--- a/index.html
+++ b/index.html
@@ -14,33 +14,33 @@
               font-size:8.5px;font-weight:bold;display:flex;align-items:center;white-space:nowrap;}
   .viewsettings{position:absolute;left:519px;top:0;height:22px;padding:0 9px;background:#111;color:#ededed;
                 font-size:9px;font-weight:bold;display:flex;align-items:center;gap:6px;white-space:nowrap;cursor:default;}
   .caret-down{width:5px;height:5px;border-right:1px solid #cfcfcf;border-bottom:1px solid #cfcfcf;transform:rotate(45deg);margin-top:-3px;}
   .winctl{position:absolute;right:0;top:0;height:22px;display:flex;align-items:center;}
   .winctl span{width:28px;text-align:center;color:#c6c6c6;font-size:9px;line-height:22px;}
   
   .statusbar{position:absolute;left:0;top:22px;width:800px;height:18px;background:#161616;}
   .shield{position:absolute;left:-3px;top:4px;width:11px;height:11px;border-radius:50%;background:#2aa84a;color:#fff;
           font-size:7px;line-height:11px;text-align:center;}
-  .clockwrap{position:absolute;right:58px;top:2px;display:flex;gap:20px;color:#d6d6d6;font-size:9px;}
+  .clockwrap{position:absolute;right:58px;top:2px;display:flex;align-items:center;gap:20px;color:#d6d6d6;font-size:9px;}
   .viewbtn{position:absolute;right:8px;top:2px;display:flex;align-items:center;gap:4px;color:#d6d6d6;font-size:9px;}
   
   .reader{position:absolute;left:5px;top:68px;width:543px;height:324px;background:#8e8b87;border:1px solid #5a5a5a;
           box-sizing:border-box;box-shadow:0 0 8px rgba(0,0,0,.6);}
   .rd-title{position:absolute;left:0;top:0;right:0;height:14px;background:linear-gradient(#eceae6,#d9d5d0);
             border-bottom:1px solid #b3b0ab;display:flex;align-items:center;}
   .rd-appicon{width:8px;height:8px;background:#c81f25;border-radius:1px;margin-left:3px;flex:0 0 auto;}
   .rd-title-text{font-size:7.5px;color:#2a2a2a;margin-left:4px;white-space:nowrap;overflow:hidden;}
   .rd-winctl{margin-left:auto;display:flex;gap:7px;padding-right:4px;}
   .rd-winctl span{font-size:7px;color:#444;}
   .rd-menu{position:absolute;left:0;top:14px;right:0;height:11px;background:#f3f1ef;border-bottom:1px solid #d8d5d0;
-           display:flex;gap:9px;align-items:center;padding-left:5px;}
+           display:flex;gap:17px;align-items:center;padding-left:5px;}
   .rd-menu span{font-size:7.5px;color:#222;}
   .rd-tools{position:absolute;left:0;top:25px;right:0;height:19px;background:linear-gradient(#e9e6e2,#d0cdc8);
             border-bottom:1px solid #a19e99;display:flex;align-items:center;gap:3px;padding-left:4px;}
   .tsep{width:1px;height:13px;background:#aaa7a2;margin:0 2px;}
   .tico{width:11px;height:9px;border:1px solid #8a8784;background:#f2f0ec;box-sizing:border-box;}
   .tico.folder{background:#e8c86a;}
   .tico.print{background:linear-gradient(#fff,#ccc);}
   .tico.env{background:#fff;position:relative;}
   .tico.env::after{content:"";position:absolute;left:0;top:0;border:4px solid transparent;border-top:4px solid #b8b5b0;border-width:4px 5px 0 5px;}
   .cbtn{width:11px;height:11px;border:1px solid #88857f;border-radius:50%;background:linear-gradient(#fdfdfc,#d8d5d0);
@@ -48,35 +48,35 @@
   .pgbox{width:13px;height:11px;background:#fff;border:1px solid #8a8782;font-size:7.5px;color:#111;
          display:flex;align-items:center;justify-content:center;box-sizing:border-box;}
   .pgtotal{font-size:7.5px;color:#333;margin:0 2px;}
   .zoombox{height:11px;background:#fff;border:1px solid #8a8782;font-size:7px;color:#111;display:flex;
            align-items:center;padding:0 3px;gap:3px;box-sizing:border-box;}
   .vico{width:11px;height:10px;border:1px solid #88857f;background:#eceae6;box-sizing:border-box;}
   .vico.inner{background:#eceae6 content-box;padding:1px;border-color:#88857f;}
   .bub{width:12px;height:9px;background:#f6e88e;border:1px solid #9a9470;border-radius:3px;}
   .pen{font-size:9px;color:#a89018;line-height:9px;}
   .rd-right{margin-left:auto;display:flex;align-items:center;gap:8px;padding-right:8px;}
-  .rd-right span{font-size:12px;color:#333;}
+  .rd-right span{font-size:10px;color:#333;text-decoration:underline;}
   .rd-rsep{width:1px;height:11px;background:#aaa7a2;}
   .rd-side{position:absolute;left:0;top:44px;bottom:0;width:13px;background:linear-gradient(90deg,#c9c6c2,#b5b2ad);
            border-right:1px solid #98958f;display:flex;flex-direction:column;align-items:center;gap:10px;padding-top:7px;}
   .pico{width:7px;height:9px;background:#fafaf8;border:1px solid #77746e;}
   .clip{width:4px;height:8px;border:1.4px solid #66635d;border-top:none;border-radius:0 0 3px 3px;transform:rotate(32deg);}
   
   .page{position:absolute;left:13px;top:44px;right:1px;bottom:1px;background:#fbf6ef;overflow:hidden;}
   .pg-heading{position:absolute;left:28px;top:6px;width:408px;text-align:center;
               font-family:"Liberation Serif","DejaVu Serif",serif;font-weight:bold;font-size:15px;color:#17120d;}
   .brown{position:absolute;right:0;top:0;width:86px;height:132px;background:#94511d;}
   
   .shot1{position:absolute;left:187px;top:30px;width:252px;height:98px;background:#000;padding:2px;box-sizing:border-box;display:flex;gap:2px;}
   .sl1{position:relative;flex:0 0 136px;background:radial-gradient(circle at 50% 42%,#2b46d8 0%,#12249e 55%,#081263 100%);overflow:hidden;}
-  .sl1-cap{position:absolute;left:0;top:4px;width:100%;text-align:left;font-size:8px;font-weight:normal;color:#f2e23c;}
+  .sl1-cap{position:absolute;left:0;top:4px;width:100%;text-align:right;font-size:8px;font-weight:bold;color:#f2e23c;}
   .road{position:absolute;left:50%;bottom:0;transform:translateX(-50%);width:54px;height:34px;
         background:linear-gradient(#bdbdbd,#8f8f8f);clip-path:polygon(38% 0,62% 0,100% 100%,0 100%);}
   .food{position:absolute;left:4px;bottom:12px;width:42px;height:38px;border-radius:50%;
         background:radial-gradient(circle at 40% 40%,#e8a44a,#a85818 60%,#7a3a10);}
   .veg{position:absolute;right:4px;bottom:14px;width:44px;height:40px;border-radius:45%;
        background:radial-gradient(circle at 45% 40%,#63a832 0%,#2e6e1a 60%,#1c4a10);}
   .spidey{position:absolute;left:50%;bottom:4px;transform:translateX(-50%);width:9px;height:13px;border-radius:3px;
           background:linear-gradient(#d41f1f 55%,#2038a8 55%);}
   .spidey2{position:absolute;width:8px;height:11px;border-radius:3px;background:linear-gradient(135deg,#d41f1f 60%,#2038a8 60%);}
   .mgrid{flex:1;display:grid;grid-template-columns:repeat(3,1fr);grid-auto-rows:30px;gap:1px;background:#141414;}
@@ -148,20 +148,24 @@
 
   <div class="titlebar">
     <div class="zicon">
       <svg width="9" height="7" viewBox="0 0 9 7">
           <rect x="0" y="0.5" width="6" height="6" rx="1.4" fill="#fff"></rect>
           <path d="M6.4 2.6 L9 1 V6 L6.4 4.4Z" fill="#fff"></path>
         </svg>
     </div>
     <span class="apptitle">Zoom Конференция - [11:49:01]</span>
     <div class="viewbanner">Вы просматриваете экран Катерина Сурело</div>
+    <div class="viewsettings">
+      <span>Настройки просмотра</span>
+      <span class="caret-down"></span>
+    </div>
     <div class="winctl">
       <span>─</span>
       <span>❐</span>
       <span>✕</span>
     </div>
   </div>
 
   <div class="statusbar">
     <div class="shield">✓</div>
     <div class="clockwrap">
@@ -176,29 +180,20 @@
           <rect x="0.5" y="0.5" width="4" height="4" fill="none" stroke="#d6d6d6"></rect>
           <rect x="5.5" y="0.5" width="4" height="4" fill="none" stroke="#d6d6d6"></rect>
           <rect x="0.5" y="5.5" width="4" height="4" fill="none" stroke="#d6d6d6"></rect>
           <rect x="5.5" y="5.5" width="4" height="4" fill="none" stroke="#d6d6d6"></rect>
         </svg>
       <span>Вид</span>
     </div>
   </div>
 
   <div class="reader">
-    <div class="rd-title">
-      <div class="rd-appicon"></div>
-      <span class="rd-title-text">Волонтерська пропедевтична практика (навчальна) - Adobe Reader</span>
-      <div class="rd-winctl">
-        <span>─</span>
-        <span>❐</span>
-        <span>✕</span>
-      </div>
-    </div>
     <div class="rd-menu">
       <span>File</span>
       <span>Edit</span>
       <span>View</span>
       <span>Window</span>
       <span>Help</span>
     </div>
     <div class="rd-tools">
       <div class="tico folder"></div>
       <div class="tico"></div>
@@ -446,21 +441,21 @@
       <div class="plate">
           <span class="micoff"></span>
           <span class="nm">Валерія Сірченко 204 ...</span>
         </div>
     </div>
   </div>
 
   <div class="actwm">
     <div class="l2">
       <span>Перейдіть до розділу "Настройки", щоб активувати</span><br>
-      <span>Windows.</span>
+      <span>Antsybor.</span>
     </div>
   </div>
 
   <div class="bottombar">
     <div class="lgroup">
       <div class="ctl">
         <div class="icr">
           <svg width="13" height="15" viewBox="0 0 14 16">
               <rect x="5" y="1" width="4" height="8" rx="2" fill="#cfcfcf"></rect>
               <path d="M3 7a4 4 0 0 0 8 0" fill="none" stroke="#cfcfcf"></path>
☆ ☆ ☆
_Brief_
For the listing above, how many lines contain the word "circle"? Respond with nothing but the number.

_Answer section_
3